1.3. Положение дворянства
Положение высшего слоя элиты, боярской аристократии, в период Смуты и после нее претерпело существенные изменения. Дьяк Котошихин, писавший в середине XVII века, свидетельствует, что к тому времени «прежние большие роды многие без остатку миновались».[96] Переход на сторону королевича Владислава привел к окончательной утрате авторитета «старшими боярами», и после коронации Михаила на сцену вышло новое боярство из среды участников ополчения. Эта новая знать получила от царя поместья и вотчины, но она была немногочисленна, и ее земельные владения не могли сравниться с вотчинами бояр XVI века или с владениями екатерининских вельмож. По росписи 1638 года лишь 14 бояр имели свыше 500 крестьянских дворов, причем их владения были разбросаны по многим уездам.[97] Новая знать была сильна главным образом своим положением на государевой службе. «Наследственной аристократии, высшего сословия не было, – писал С. М. Соловьев, – были чины: бояре, окольничие, казначей, думные дьяки…».[98]
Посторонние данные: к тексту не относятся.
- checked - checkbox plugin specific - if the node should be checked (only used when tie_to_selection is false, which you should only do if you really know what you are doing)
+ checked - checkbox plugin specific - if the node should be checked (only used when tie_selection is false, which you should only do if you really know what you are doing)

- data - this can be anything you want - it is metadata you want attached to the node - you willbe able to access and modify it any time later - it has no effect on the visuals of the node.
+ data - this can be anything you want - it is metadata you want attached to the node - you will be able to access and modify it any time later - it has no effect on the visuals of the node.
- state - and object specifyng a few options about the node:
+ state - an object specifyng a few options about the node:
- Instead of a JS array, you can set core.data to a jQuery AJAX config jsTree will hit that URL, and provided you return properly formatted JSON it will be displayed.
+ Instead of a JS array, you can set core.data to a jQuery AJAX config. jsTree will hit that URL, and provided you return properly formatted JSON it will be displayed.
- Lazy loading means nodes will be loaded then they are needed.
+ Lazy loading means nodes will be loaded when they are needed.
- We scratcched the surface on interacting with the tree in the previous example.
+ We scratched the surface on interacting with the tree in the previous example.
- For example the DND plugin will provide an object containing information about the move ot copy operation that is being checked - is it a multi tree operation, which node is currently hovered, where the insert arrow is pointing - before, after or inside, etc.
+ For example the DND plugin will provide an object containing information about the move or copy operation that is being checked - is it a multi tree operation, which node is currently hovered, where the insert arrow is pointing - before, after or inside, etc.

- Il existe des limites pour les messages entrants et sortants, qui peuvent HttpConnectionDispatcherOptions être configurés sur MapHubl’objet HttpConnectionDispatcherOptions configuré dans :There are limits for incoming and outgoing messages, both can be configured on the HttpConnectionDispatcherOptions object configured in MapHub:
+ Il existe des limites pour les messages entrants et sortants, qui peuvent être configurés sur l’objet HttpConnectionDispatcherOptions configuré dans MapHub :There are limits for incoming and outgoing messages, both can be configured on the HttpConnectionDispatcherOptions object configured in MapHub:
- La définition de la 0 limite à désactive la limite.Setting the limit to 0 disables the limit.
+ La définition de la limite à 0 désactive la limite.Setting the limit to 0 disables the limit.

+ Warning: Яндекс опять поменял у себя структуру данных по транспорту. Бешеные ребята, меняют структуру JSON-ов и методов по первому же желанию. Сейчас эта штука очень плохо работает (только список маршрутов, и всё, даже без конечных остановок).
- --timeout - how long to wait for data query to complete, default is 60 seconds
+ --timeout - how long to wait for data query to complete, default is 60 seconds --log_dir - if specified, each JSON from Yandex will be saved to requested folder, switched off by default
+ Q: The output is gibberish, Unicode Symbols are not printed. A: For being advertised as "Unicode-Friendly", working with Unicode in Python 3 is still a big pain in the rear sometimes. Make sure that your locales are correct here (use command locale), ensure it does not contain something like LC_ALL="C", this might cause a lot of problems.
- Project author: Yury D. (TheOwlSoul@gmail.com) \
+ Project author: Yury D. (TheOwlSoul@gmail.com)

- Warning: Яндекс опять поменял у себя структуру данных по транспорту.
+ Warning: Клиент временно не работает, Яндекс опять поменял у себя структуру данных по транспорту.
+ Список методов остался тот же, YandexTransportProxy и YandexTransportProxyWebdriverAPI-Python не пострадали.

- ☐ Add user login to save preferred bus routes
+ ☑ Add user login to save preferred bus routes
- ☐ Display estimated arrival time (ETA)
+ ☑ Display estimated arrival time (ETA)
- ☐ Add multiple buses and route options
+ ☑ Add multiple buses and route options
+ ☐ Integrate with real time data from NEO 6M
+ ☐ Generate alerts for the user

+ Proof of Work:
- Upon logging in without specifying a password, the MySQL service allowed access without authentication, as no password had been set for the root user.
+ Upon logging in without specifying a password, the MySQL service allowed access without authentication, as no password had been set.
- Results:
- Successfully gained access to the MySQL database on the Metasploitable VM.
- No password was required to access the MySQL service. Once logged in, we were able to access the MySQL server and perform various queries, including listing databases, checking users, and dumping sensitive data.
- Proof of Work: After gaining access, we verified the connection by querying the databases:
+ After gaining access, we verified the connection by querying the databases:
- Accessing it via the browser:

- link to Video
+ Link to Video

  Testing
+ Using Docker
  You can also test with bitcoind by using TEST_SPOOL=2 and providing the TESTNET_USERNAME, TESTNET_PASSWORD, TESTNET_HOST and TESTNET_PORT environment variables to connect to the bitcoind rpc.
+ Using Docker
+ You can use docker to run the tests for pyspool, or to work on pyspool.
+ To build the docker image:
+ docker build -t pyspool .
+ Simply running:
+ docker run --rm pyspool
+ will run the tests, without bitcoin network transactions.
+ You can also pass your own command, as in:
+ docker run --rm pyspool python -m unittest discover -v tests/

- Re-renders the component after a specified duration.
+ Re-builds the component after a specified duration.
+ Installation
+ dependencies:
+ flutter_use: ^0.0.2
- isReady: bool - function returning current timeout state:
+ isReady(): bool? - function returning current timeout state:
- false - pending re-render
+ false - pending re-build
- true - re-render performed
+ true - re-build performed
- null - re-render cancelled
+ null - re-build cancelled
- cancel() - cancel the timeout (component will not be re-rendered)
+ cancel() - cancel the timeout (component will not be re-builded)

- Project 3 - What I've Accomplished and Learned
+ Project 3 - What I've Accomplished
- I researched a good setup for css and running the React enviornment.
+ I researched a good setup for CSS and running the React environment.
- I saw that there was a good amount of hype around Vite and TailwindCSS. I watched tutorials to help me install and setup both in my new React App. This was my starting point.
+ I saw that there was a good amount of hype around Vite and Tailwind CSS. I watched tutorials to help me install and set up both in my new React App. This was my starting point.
Бояре до некоторой степени сохраняли свое влияние потому, что они исполняли должности воевод-наместников и руководили судами. При Иване Грозном наместничества были упразднены, и суд был передан губным и земским старостам; наместники сохранились лишь в пограничных областях. Во время Смуты (когда вся страна стала пограничьем) воеводства были восстановлены, и административная система вернулась к временам далекого прошлого. Однако теперь воеводы не получали ни жалования от государства, ни установленных «кормов» от населения; они жили «добровольными» подношениями и, естественно, вымогали эти подношения с помощью неправого суда и всяческих злоупотреблений. Так же, как и прежде, правительство меняло воевод каждые один – два года – но это не спасало население от вымогательств.[99]
После Смуты государство находилось в таком же состоянии разрухи, как и экономика. Российская государственная система была в свое время заимствована у Османской империи; ее принцип состоял в том, что крестьяне, имеющие стандартные наделы («выти»), содержат воинов, имеющих небольшие, но достаточные для снаряжения на войну поместья. Кроме поместных имелись также государственные и дворцовые земли, доходы с которых полностью принадлежали казне. Система базировалась на проведении регулярных земельных переписей и на выплате поземельных налогов – это было в своем роде уникальное административное сооружение, равного которому не было в тогдашней Европе. Две катастрофы – 1568–1572 и 1601–1618 годов – полностью разрушили эту государственную систему. Крестьяне добились резкого снижения налогов и оброков – и это обернулось оскудением казны и военного сословия, дворянства.
В прежние времена государство следило, чтобы воины были обеспечены поместьями достаточных размеров; в середине XVI века рядовой служилый на Новгородчине имел 20–25 крестьянских дворов. После Смуты положение резко изменилось. Помещики Шелонской пятины в 1626–1627 годах имели в среднем по 3,8 двора и по 6,2 душ мужского пола на владение, 35 % владений стояли пустыми. Лишь самое богатое, московское дворянство в 1632 году имело на одно поместье (или вотчину) в среднем 24 крестьянина, включая бобылей.[100] Уход крестьян доводил некоторых помещиков до отчаяния. «Государь нас не жалует, крестьян из-за нас велит выводить, – говорил ливенский помещик Авдей Яковлев, – нас в заговоре человек пятьсот: кто из-за нас крестьян выводит, у тех мы вотчины выжжем, а крестьян побьем, и пойдем до другого государя».[101] Яковлева можно было понять: учитывая, что оброки сократились в 2–3 раза, доходы помещиков уменьшились примерно в 10 раз. Петр Петрей отмечал, что первое время после Смуты многие дворяне ходили в лаптях – так же, как и крестьяне.